The theory of inalienable rights is only useful to the extent it is widely known and consistently applied in practice. Inalienable rights are based on the already broadly held principle of the non-transferability of responsibility for one’s actions. The issue is not one of coercion or willfully choosing to be rented. And it is not about the level of compensation being to low for workers, though it is about workers appropriating the fruits of their labor, good or bad.

Inalienable rights proponents have already scored major social achievements including, the abolition of slavery (human sales contract), women’s suffrage (voting rights), the abolition of coverture marriage (wife’s rights to husband), and modern political democracy (prohibition of disenfranchisement through vote selling). The abolition of human rentals will be last remaining social victory in this category.

The abolition of human rentals will be no small task given their widespread prevalence and firm entrenchment in the economic system. The modern abolitionist movement must begin by destroying the false perception of legitimacy that human rentals currently maintain. Inalienable rights arguments pose a lethal threat to the practice of renting humans. At stake is nothing less than the employment system and the stock market through which ownership of human rental contracts are exchanged.

Inquiry into the legitimacy of human rentals has long been buried by a barrage of propaganda, with the complicity of the economic establishment. Such a fundamental question is notably absent from our education system, political discourse, and media. These ideas must be revived in the public conscious. As with slavery, inalienable rights issues cannot be addressed directly by proponents of human rentals without inviting destruction of the system.

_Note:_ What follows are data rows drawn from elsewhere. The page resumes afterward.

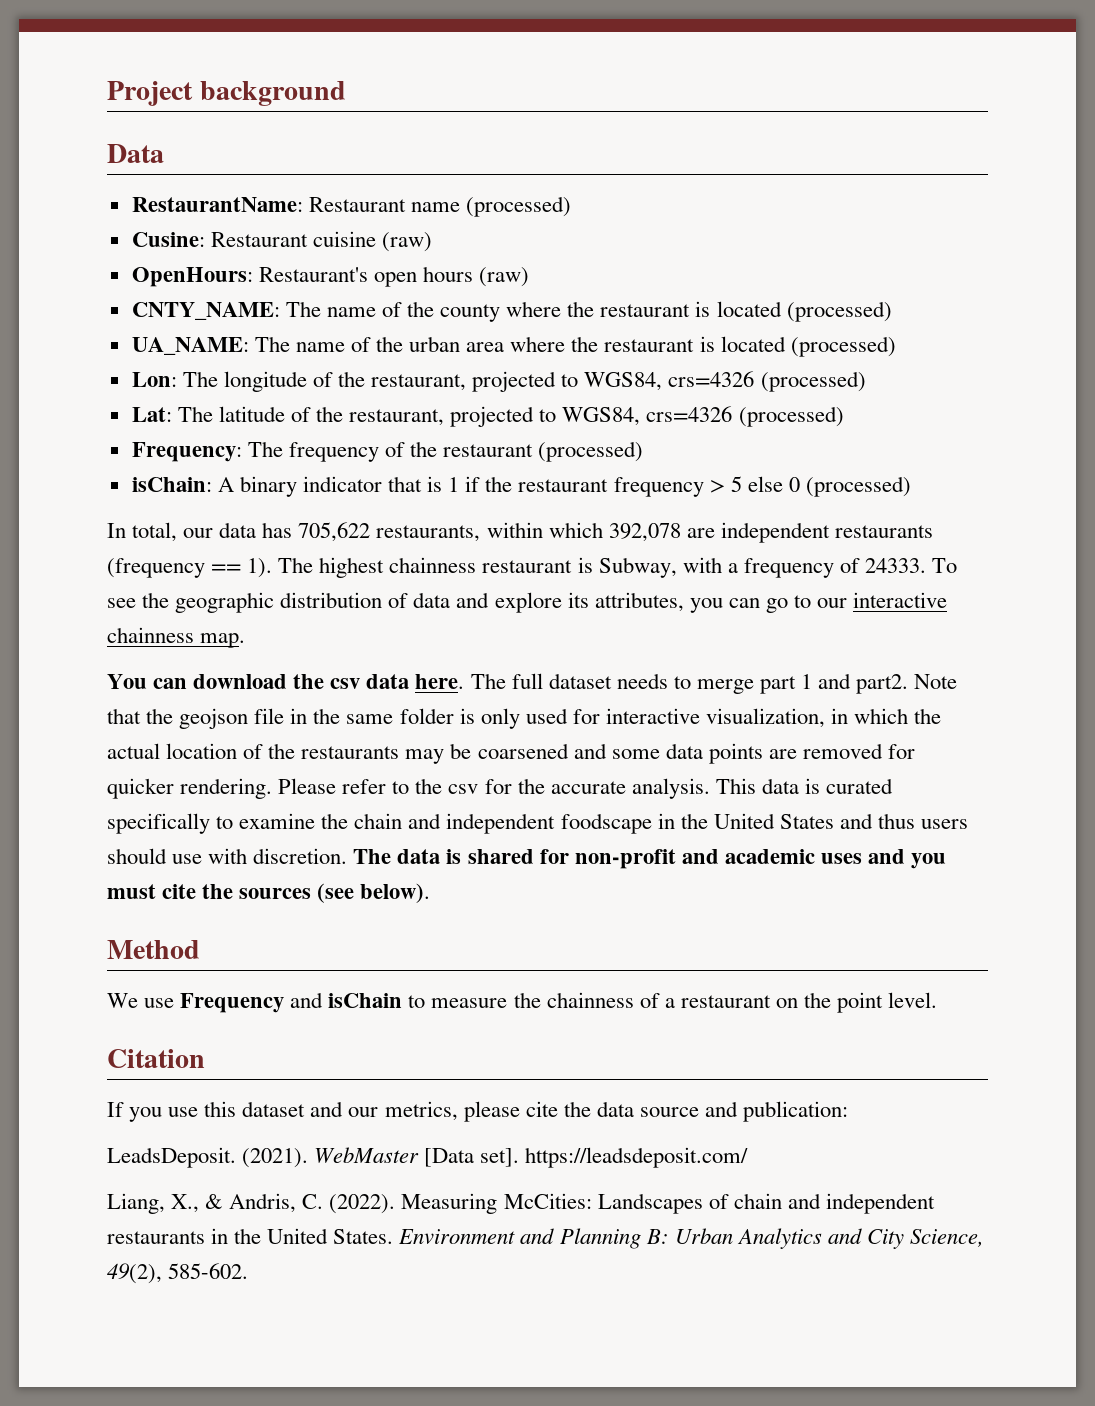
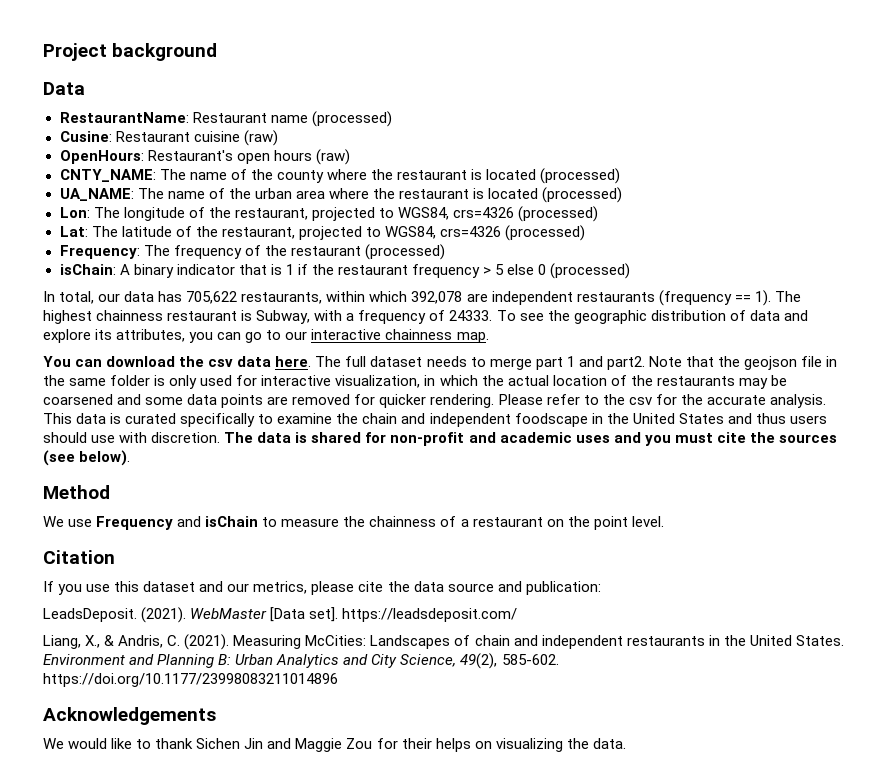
- Liang, X., & Andris, C. (2022).
+ Liang, X., & Andris, C. (2021).
- Environment and Planning B: Urban Analytics and City Science, 49(2), 585-602.
+ Environment and Planning B: Urban Analytics and City Science, 49(2), 585-602. https://doi.org/10.1177/23998083211014896
+ Acknowledgements
+ We would like to thank Sichen Jin and Maggie Zou for their helps on visualizing the data.

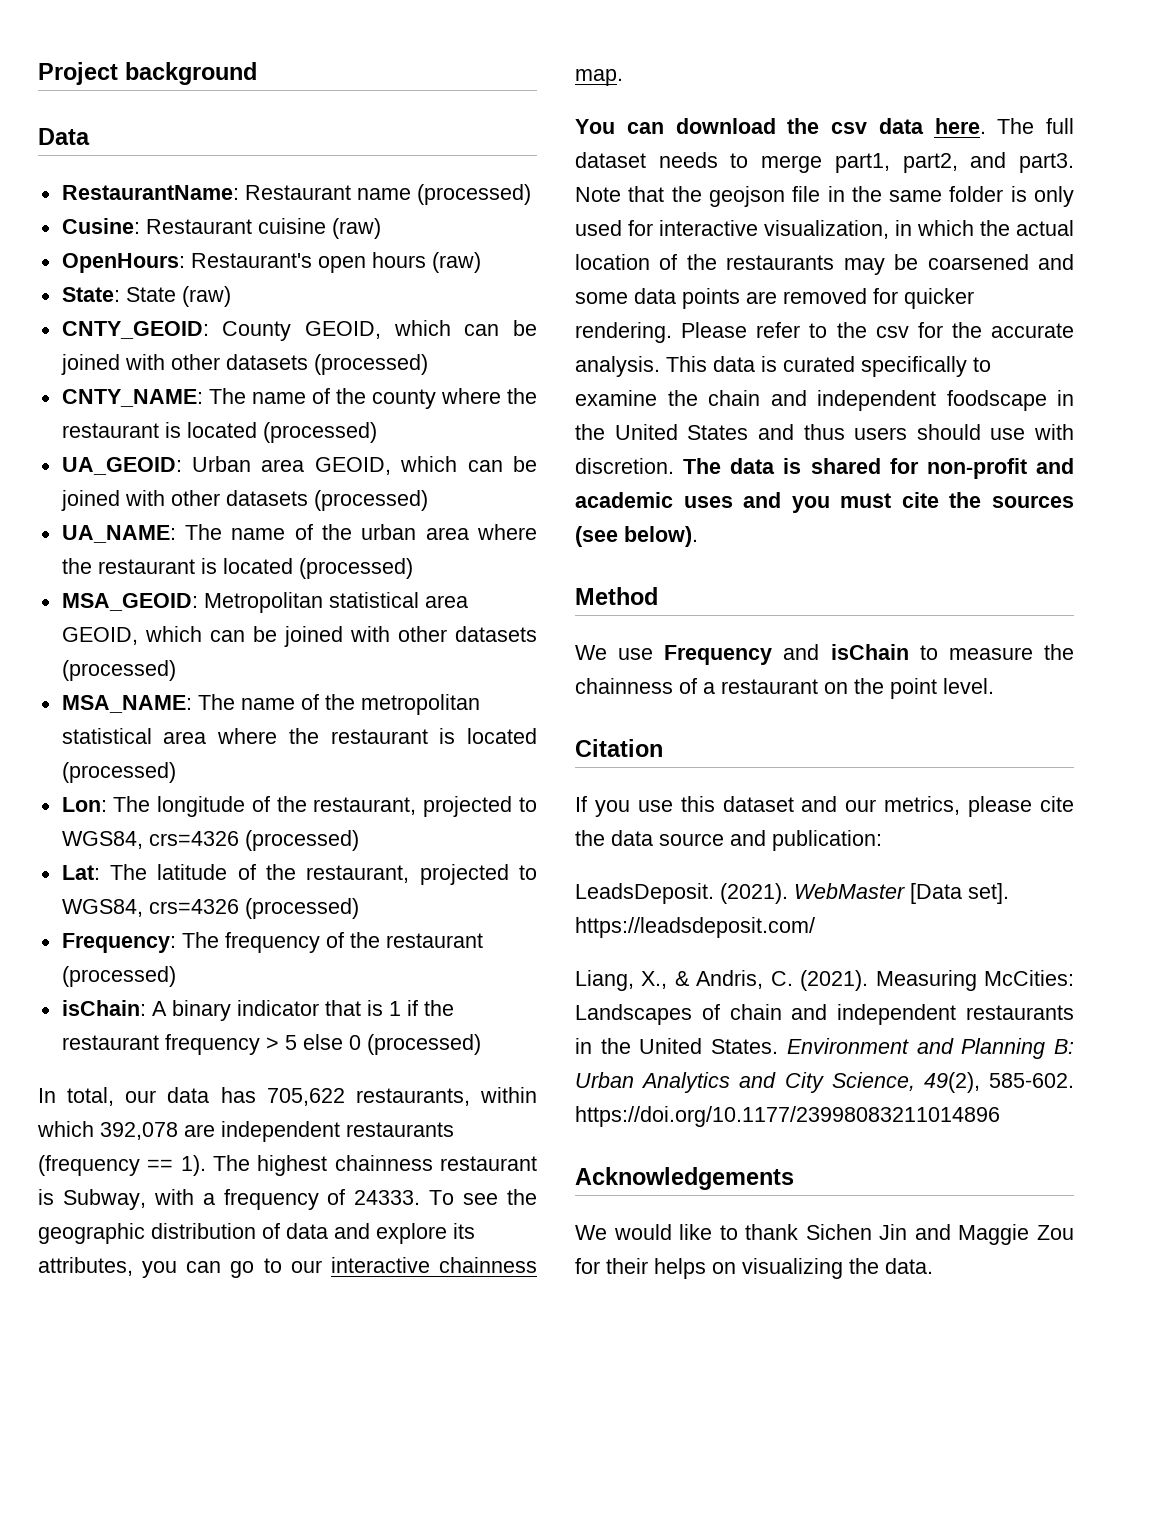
+ State: State (raw)
+ CNTY_GEOID: County GEOID, which can be joined with other datasets (processed)
+ UA_GEOID: Urban area GEOID, which can be joined with other datasets (processed)
+ MSA_GEOID: Metropolitan statistical area GEOID, which can be joined with other datasets (processed)
+ MSA_NAME: The name of the metropolitan statistical area where the restaurant is located (processed)
- The full dataset needs to merge part 1 and part2.
+ The full dataset needs to merge part1, part2, and part3.

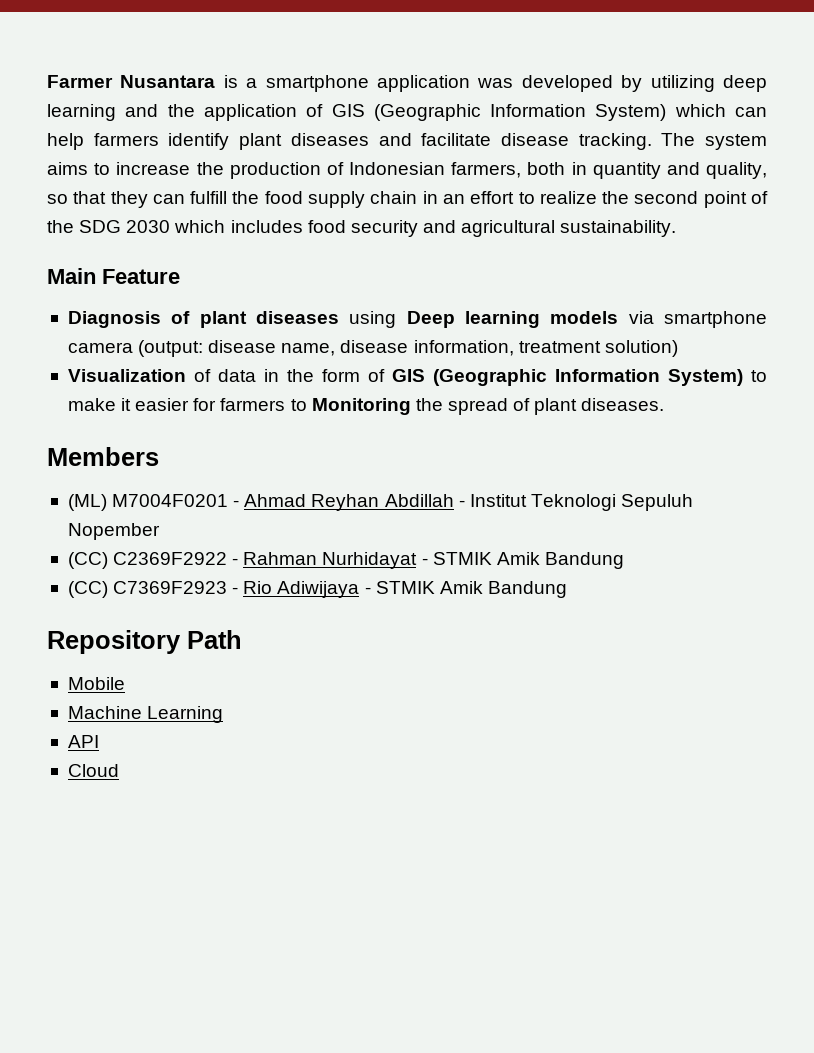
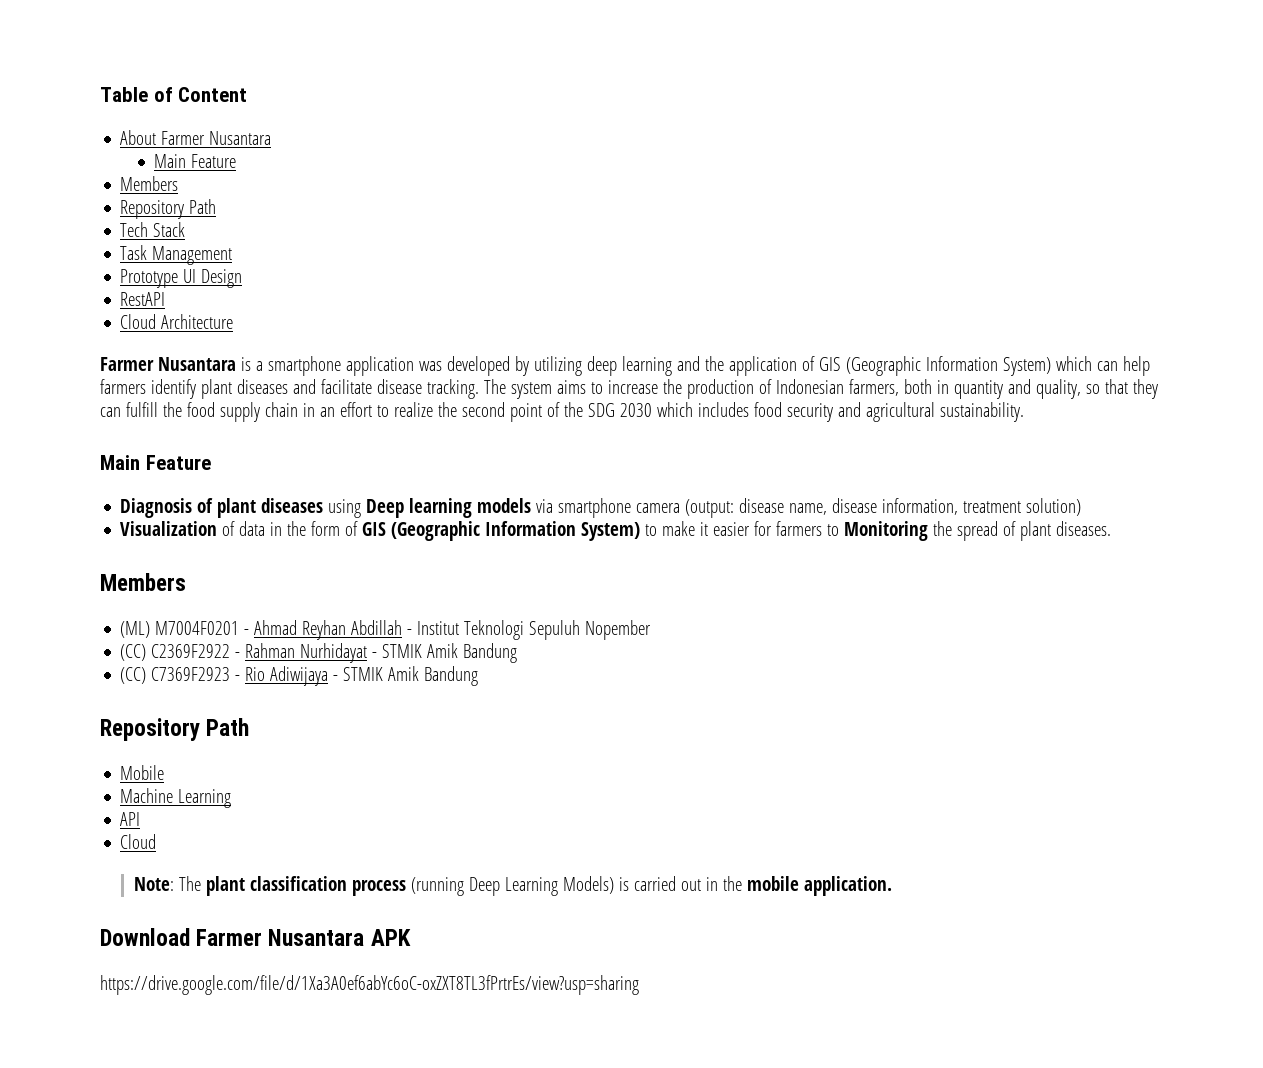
+ Table of Content
+ About Farmer Nusantara
+ Main Feature
+ Members
+ Repository Path
+ Tech Stack
+ Task Management
+ Prototype UI Design
+ RestAPI
+ Cloud Architecture
+ Note: The plant classification process (running Deep Learning Models) is carried out in the mobile application.
+ Download Farmer Nusantara APK
+ https://drive.google.com/file/d/1Xa3A0ef6abYc6oC-oxZXT8TL3fPrtrEs/view?usp=sharing

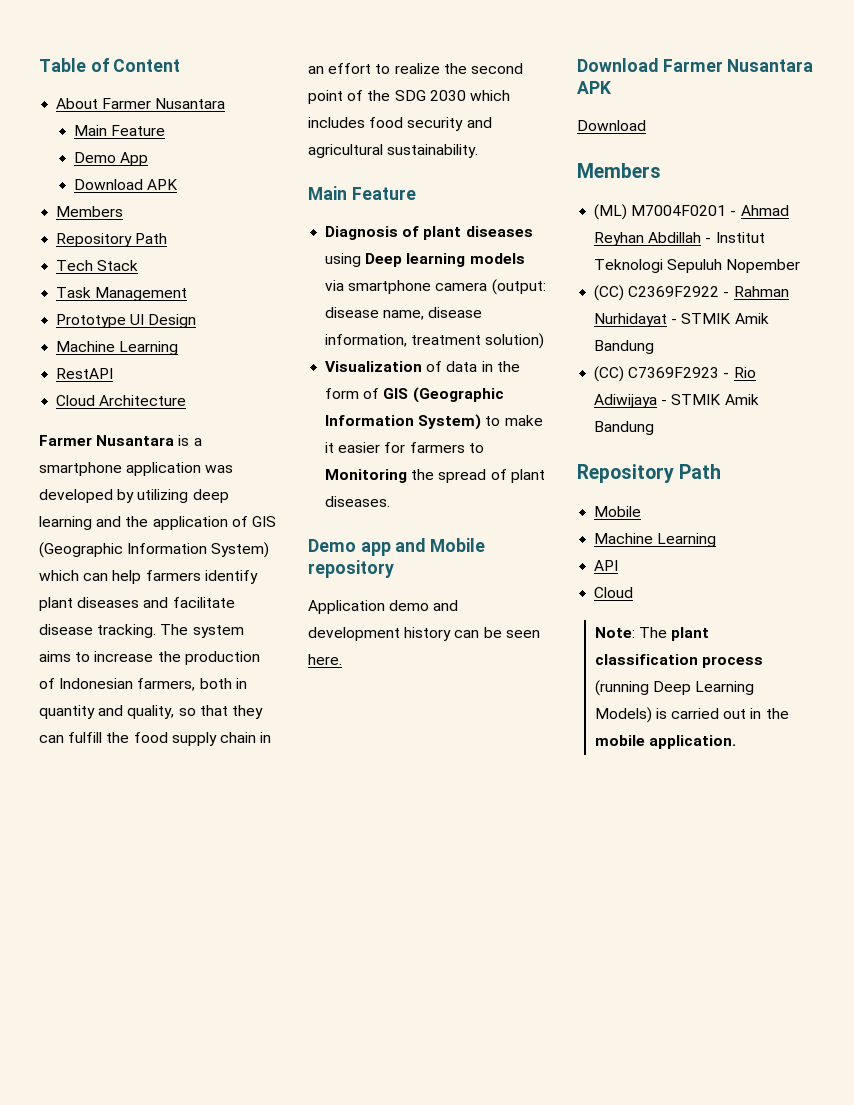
+ Demo App
+ Download APK
  Prototype UI Design
+ Machine Learning
+ Demo app and Mobile repository
+ Application demo and development history can be seen here.
+ Download Farmer Nusantara APK
+ Download
- Download Farmer Nusantara APK
- https://drive.google.com/file/d/1Xa3A0ef6abYc6oC-oxZXT8TL3fPrtrEs/view?usp=sharing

There are only two possible responses: Silence in the hope that inalienable rights are never widely understood, or vilification and harassment of the advocates in the event they gain traction. The strategy has thus far been successful in diverting attention from a profound idea and its revolutionary implications.

The alternative to human rentals is universal self employment in democratically managed worker owned businesses, or worker cooperatives. Workplace democracy eliminates the alienation of decision making power, and worker ownership means workers appropriate any resulting profits or losses, thus achieving financial responsibility for their actions. This will result in real worker sovereignty.